Um menino de 16 anos da cidade de Zarqa foi brutalmente atacado por um grupo de homens que cortaram suas mãos e arracaram seus olhos. As redes sociais não ficaram indiferentes ao incidente, que levou a uma investigação policial em grande escala na tentativa de levar os culpados à crueldade rapidamente – com o rei Abdullah supervisionando pessoalmente a investigação.

Um porta-voz da Administração de Segurança Pública, coronel Amer a-Sartawi, disse que o menino foi hospitalizado no hospital do governo na cidade de Zarqa em estado crítico, depois que seus braços foram amputados e seus olhos rasgados. Segundo o pai do menino, os criminosos levaram o menino para uma área vazia e espancaram-no com ferramentas afiadas.

Uma testemunha ocular que entrou em detalhes disse à rede de notícias, Al-Arabiya que o pano de fundo do incidente foi uma vingança pelo pai do menino ter matado seu tio.

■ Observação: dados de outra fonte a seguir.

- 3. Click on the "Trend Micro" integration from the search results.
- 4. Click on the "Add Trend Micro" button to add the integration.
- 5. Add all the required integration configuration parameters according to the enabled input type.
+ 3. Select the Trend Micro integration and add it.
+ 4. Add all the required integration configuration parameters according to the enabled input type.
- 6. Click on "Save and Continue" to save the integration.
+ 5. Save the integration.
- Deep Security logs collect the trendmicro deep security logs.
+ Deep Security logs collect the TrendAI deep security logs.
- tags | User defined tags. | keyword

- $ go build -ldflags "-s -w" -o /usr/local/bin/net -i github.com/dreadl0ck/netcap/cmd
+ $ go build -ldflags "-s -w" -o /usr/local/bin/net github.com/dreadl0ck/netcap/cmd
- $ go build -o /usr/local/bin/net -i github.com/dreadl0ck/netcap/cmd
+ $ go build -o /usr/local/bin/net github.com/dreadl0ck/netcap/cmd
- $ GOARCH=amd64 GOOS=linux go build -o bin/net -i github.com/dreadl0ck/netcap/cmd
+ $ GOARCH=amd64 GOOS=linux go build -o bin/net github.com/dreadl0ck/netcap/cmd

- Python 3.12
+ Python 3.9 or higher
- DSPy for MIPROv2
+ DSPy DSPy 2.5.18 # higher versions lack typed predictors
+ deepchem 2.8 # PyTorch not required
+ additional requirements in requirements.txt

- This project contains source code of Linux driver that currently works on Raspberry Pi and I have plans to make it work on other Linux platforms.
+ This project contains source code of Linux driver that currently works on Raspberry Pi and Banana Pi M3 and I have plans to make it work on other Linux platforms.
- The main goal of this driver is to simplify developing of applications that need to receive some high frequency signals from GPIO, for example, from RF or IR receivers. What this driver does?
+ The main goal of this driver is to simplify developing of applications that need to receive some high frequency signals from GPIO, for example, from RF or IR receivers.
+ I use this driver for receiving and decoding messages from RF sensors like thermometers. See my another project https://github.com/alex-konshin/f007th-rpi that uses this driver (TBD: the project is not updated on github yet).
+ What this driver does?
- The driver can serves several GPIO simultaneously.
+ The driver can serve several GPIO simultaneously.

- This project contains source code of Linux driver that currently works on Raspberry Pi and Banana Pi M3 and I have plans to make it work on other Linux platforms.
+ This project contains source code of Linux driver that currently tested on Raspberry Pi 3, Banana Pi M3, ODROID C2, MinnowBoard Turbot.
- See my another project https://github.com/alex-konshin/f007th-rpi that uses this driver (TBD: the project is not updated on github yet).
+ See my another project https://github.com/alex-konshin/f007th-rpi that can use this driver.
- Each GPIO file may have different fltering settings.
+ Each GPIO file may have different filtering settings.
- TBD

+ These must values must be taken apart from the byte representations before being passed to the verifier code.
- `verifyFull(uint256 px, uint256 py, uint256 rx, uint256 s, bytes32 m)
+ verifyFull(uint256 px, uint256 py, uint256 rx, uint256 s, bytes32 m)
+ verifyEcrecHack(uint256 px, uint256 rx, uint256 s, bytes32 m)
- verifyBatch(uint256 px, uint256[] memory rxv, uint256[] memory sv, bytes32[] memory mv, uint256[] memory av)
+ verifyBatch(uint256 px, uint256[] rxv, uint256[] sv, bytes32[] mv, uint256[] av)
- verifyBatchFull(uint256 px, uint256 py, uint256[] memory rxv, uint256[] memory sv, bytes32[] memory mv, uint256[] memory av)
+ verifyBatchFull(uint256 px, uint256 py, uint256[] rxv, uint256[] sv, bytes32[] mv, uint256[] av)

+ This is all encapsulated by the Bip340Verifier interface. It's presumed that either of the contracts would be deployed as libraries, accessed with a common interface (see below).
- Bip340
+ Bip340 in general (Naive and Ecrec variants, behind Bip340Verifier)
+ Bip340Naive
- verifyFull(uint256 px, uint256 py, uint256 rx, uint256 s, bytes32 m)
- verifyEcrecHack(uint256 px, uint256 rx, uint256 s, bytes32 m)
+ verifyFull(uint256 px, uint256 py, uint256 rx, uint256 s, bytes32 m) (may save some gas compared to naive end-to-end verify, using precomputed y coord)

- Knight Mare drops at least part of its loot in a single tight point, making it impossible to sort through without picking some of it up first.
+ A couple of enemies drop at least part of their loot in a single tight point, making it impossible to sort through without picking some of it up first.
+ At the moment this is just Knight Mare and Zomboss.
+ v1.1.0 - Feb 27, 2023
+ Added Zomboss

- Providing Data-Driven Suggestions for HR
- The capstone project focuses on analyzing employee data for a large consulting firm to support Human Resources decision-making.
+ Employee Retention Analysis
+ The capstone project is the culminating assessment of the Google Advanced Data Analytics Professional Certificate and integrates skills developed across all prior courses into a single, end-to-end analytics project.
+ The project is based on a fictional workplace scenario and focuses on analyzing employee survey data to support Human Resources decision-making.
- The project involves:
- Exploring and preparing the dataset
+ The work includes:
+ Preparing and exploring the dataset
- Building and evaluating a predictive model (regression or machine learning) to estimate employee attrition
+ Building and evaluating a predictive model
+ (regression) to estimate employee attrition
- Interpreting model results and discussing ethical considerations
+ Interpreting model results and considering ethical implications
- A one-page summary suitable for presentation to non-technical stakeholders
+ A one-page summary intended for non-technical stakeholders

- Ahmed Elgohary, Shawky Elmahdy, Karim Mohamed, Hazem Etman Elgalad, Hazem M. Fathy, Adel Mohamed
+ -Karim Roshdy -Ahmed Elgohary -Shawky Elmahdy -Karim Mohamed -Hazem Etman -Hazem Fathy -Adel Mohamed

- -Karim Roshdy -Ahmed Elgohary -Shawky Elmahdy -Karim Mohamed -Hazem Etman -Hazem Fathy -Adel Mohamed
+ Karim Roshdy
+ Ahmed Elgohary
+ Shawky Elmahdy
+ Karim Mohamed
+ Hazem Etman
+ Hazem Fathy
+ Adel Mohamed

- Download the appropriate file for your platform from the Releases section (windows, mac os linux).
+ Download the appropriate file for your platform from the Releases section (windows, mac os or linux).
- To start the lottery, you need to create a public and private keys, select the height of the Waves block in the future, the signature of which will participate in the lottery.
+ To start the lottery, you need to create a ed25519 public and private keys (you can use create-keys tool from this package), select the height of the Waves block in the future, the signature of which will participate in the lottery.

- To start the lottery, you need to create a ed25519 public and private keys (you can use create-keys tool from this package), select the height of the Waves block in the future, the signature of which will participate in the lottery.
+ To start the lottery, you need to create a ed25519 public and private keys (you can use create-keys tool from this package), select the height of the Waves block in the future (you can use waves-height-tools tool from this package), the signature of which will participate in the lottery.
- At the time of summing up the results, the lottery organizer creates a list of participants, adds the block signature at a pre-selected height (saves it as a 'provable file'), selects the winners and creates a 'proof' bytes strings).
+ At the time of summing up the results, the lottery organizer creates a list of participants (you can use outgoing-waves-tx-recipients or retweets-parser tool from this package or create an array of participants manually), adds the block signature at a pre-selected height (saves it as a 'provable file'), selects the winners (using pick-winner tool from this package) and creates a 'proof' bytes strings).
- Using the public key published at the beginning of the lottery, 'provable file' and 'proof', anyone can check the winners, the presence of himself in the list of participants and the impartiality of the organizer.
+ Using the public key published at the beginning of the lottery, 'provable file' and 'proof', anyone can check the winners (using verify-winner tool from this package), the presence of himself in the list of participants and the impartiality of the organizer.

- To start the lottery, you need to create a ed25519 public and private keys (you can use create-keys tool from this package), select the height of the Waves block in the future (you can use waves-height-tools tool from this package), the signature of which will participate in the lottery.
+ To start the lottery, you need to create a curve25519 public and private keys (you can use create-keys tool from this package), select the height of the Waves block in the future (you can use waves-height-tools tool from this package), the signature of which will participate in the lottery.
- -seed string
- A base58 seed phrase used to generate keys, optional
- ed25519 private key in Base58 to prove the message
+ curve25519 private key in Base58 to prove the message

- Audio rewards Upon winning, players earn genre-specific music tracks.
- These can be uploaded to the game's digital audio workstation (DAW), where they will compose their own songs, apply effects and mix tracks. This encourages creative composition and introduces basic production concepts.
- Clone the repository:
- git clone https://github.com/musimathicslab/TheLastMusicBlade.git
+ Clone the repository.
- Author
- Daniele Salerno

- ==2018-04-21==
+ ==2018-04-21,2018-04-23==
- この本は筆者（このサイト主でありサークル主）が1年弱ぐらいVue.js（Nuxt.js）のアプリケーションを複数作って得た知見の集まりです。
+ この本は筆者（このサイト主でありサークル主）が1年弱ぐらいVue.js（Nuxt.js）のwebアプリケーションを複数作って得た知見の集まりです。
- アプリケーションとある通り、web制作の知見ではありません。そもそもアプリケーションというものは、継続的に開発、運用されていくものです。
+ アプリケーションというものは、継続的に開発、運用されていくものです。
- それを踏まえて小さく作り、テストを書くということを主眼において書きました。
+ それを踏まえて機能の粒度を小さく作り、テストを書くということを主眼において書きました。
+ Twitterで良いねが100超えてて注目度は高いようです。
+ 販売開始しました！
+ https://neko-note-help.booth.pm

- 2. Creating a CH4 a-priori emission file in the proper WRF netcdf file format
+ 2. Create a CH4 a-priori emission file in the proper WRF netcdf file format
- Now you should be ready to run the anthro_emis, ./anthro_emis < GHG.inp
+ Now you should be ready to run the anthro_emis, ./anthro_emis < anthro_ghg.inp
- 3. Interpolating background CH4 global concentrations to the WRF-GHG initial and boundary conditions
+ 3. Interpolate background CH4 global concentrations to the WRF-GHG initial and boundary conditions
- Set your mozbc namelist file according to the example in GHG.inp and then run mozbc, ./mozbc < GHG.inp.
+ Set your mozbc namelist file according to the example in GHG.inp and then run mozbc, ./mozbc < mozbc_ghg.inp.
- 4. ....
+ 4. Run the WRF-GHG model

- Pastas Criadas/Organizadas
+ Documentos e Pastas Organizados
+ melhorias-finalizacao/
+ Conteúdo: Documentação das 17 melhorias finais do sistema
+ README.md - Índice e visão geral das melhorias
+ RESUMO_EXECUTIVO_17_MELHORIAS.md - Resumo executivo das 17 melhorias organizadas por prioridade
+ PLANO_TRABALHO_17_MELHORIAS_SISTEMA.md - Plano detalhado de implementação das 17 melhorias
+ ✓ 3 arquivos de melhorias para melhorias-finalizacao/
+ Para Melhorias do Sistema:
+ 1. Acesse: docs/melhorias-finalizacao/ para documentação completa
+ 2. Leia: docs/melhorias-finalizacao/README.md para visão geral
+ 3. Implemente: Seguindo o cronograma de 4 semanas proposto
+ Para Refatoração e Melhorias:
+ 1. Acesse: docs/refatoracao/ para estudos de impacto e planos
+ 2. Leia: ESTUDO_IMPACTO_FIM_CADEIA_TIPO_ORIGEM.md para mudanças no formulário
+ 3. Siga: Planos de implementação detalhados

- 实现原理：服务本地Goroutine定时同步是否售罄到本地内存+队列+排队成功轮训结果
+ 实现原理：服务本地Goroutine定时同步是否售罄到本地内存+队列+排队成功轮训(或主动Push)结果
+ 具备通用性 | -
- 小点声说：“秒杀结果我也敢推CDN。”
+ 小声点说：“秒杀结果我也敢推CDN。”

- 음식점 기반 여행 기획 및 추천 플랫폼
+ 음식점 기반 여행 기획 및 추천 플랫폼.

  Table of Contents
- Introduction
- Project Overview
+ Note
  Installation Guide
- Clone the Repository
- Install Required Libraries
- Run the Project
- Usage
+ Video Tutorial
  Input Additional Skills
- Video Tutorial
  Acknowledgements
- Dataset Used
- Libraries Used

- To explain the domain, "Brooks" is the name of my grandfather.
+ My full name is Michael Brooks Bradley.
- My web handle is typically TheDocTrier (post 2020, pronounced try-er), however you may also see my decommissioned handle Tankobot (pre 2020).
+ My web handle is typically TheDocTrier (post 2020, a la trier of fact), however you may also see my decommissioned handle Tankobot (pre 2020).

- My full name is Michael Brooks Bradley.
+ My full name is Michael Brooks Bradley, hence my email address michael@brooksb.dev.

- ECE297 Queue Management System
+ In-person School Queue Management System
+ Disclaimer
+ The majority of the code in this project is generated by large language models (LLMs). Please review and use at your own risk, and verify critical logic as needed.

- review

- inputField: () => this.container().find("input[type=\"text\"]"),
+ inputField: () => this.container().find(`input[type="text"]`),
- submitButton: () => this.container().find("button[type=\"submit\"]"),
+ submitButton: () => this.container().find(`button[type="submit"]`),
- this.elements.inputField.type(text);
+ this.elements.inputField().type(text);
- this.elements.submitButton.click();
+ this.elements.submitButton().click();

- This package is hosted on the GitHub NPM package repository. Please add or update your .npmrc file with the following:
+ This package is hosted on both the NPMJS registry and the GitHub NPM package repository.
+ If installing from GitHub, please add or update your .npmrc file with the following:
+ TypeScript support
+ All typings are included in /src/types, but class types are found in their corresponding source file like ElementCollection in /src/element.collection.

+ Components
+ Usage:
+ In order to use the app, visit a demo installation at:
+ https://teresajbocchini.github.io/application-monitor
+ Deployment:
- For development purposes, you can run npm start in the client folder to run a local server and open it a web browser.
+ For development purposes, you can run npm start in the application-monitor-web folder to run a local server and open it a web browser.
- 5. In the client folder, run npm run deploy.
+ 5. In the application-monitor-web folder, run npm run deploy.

O menino se tornou uma figura conhecida no mundo árabe pela coragem de ser entrevistado no hospital, apesar de seu estado, e de contar o que aconteceu. Ele disse, entre outras coisas, que foi raptado por dez pessoas enquanto ia comprar pão. Os sequestradores o levaram para o leste da cidade de Zarqa – onde ocorreu o crime. Desde então, ele vem sendo entrevistado por grandes redes do mundo árabe, como Al-Jazeera, e sua mãe foi entrevistada pelo Al-Hadath.

“Allah me deu força para suportar o que aconteceu”, contou o menino, “quando vi os sequestradores, tentei escapar, mas eles conseguiram me alcançar.”

Ele disse: “Eles colocaram minhas mãos sobre uma mesa e bateram nelas com um machado várias vezes. Então eles enfiaram uma faca em meus olhos. Eu gritei ‘Allah Akbar’.”